▸ PROBLEM DETAILS
Pictures stay out. Everything else in the entries is copied exactly.

▸ RECORDS PROVIDED

--------

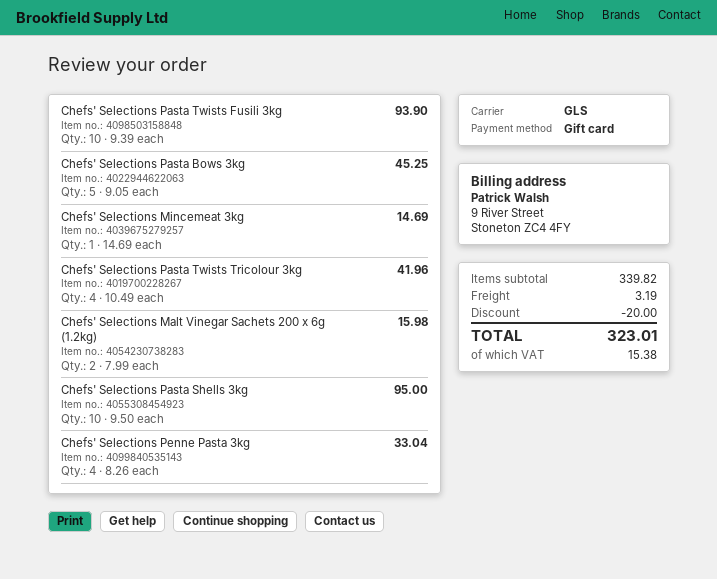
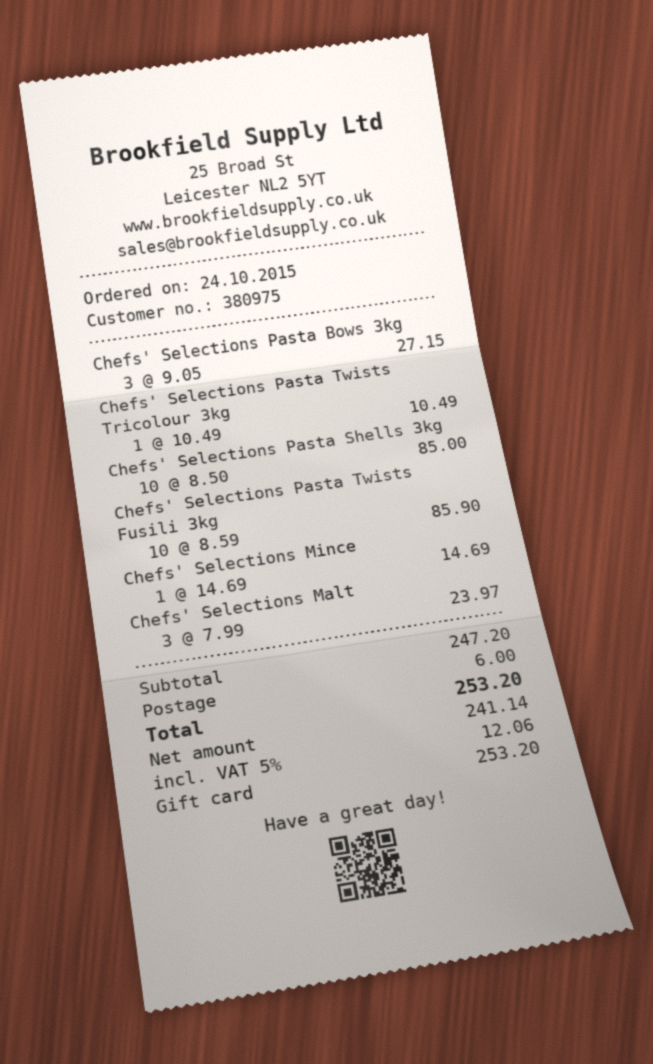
Chefs' Selections Pasta Twists Fusili 3kg: 10 x 9.39 = 93.90 -> 10 x 8.59 = 85.90
Chefs' Selections Pasta Bows 3kg: 5 x 9.05 = 45.25 -> 3 x 9.05 = 27.15
Chefs' Selections Pasta Twists Tricolour 3kg: 4 x 10.49 = 41.96 -> 1 x 10.49 = 10.49
Chefs' Selections Malt Vinegar Sachets 200 x 6g (1.2kg): 2 x 7.99 = 15.98 -> 3 x 7.99 = 23.97
Chefs' Selections Pasta Shells 3kg: 10 x 9.50 = 95.00 -> 10 x 8.50 = 85.00
Chefs' Selections Penne Pasta 3kg: 4 x 8.26 = 33.04 -> none
subtotal: 339.82 -> 247.20
discount: 20.00 -> none
shipping: 3.19 -> 6.00
tax: 15.38 -> 12.06
total: 323.01 -> 253.20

--------

▸ EXERCISE RESULT
Chefs' Selections Pasta Twists Fusili 3kg: 10 x 9.39 = 93.90 -> 10 x 8.59 = 85.90
Chefs' Selections Pasta Bows 3kg: 5 x 9.05 = 45.25 -> 3 x 9.05 = 27.15
Chefs' Selections Pasta Twists Tricolour 3kg: 4 x 10.49 = 41.96 -> 1 x 10.49 = 10.49
Chefs' Selections Malt Vinegar Sachets 200 x 6g (1.2kg): 2 x 7.99 = 15.98 -> 3 x 7.99 = 23.97
Chefs' Selections Pasta Shells 3kg: 10 x 9.50 = 95.00 -> 10 x 8.50 = 85.00
Chefs' Selections Penne Pasta 3kg: 4 x 8.26 = 33.04 -> none
subtotal: 339.82 -> 247.20
discount: 20.00 -> none
shipping: 3.19 -> 6.00
tax: 15.38 -> 12.06
total: 323.01 -> 253.20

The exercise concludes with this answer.